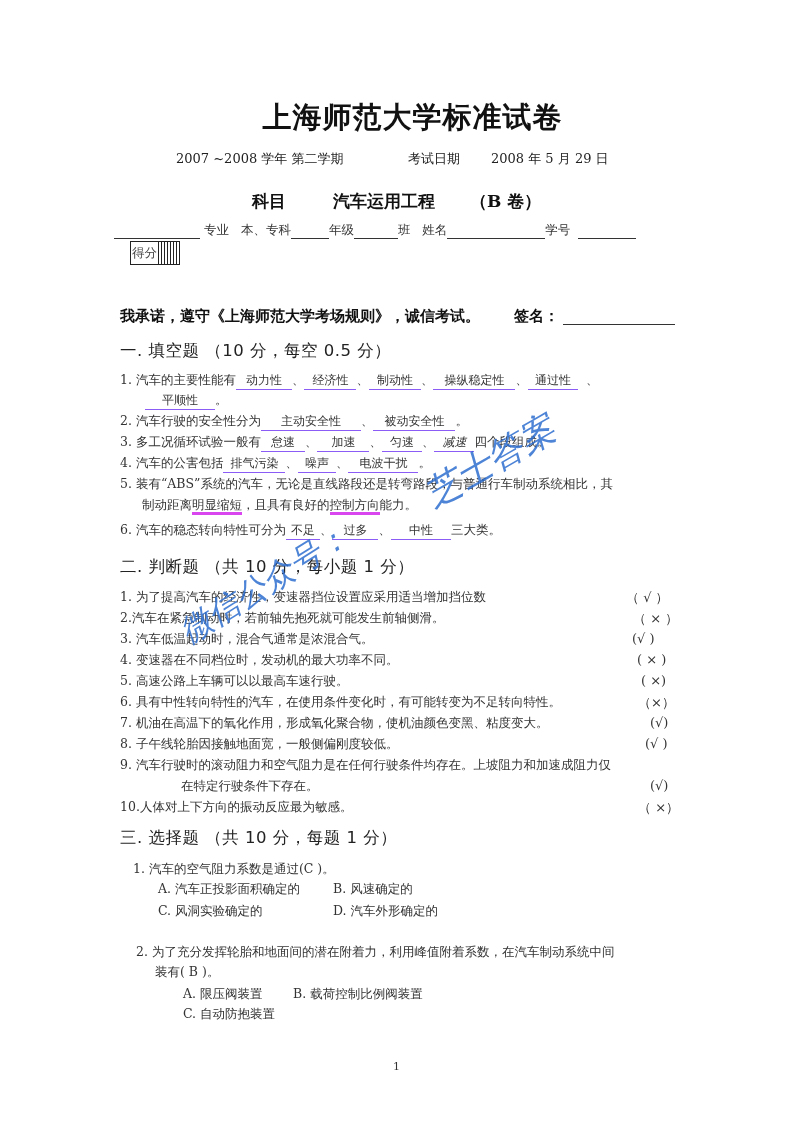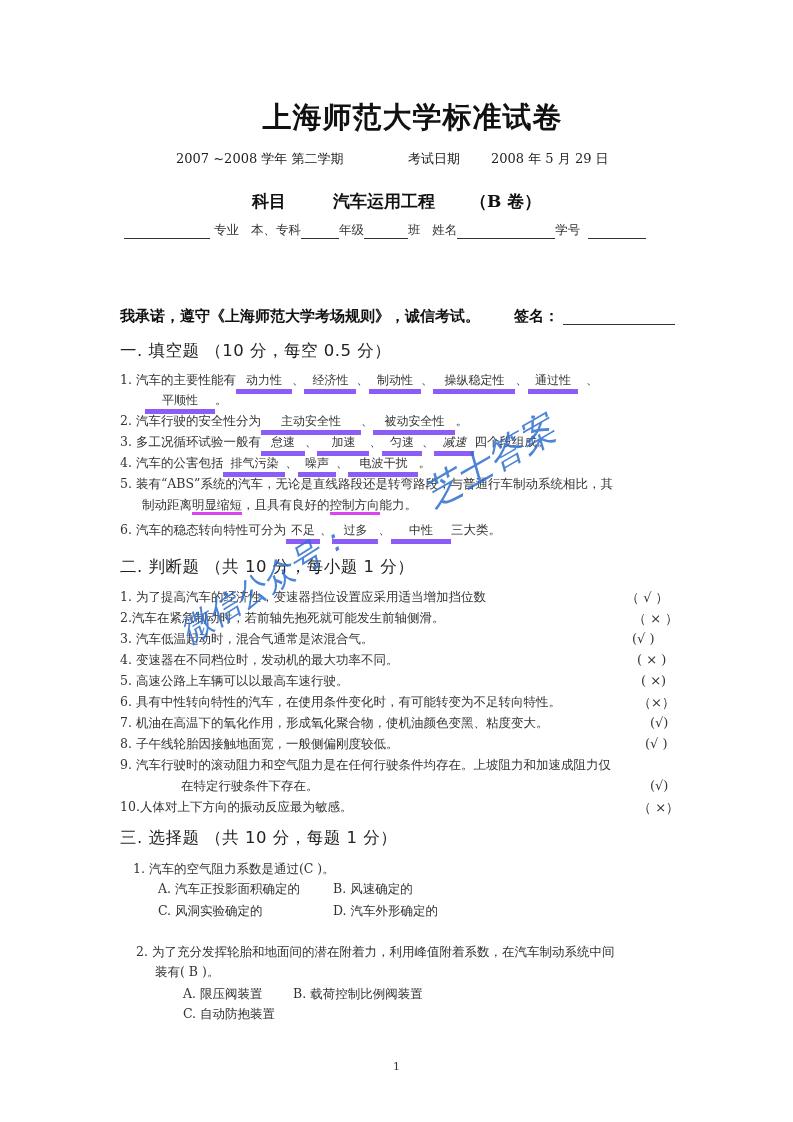--- a/index.html
+++ b/index.html
@@ -38,7 +38,7 @@
 <div class="abs subject" style="left:333px;">汽车运用工程</div>
 <div class="abs subject" style="left:470px;">（B 卷）</div>
 
-<div class="abs info" style="left:124px;">
+<div class="abs info" style="left:114px;">
   <span class="uline" style="width:86px;"></span>
   <span>专业</span>&nbsp;&nbsp;
   <span>本、专科</span><span class="uline" style="width:38px;"></span><span>年级</span><span class="uline" style="width:44px;"></span><span>班</span>&nbsp;&nbsp;&nbsp;<span>姓名</span><span class="uline" style="width:98px;"></span><span>学号</span>&nbsp;&nbsp;<span class="uline" style="width:58px;"></span>

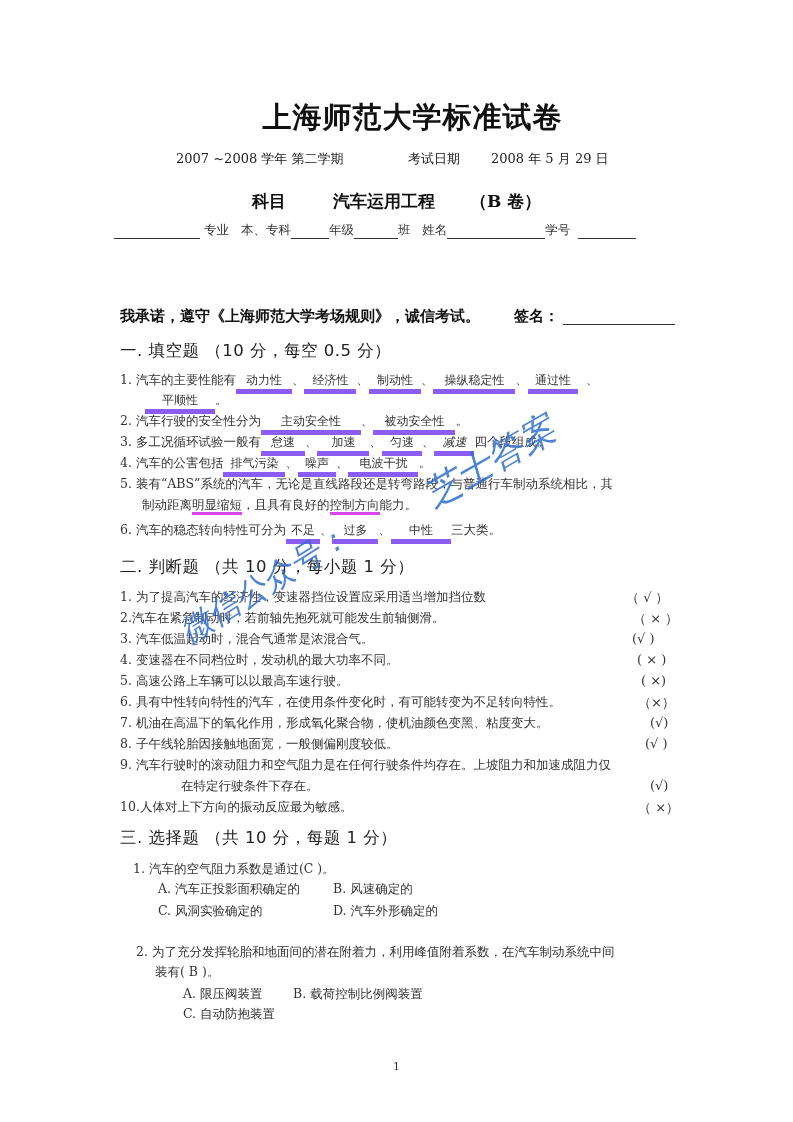--- a/index.html
+++ b/index.html
@@ -46,6 +46,16 @@
 
 <table class="score">
   <tbody>
+  <tr>
+    <td>得分</td>
+    <td></td>
+    <td></td>
+    <td></td>
+    <td></td>
+    <td></td>
+    <td></td>
+    <td></td>
+  </tr>
 </tbody>
   </table>
 

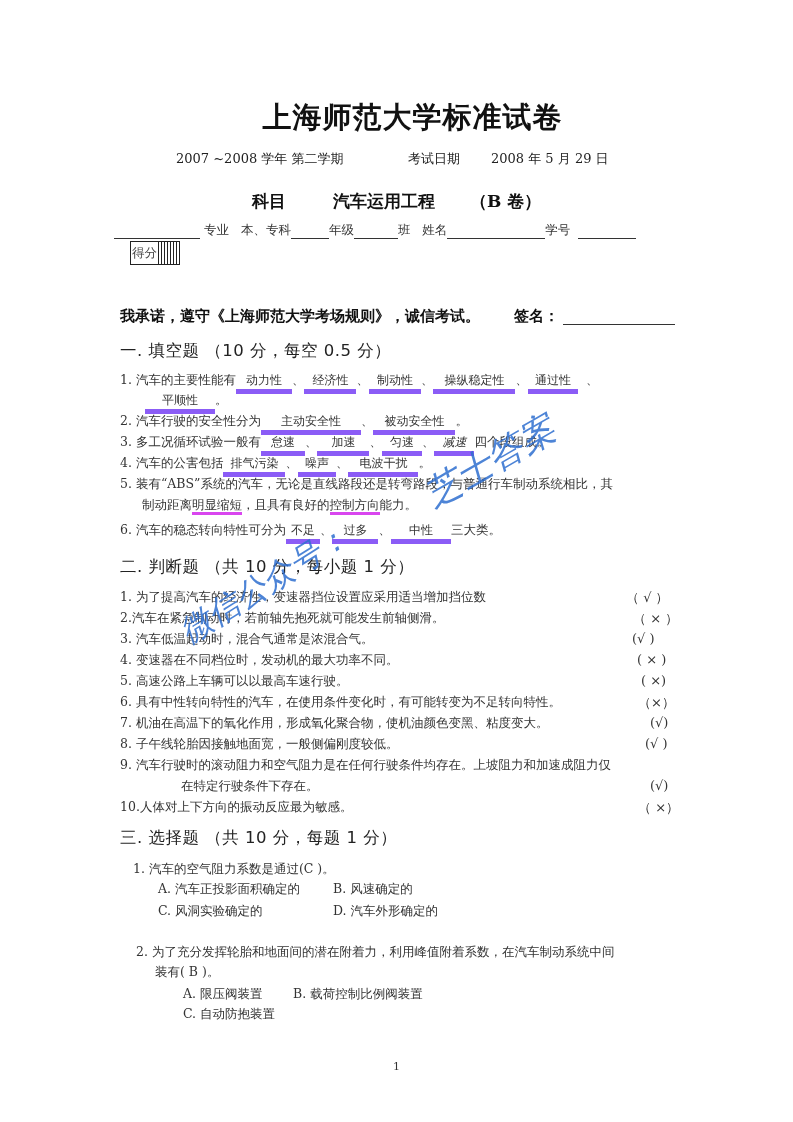--- a/index.html
+++ b/index.html
@@ -18,7 +18,7 @@
   .sig-line { position: absolute; left: 563px; top: 324px; width: 112px; border-bottom: 1px solid #333; }
   .section { font-size: 16.5px; font-family: "DejaVu Sans", sans-serif; color: #222; letter-spacing: 0.5px; }
   .q { font-size: 12.5px; color: #333; }
-  .ans { display: inline-block; border-bottom: 5px solid #8b5cf6; text-align: center; font-size: 12px; color: #333; }
+  .ans { display: inline-block; border-bottom: 1px solid #8b5cf6; text-align: center; font-size: 12px; color: #333; }
   .u { border-bottom: 3px solid #d946ef; }
   .mark { font-size: 13px; color: #333; }
   .opt { font-size: 12.5px; color: #333; }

_Work to be completed_
The requested output is the line holding "border-bottom: 3px solid" and every line after it up to the last line of the listing, exactly, with nothing else.

_Solution_
   .u { border-bottom: 3px solid #d946ef; }
   .mark { font-size: 13px; color: #333; }
   .opt { font-size: 12.5px; color: #333; }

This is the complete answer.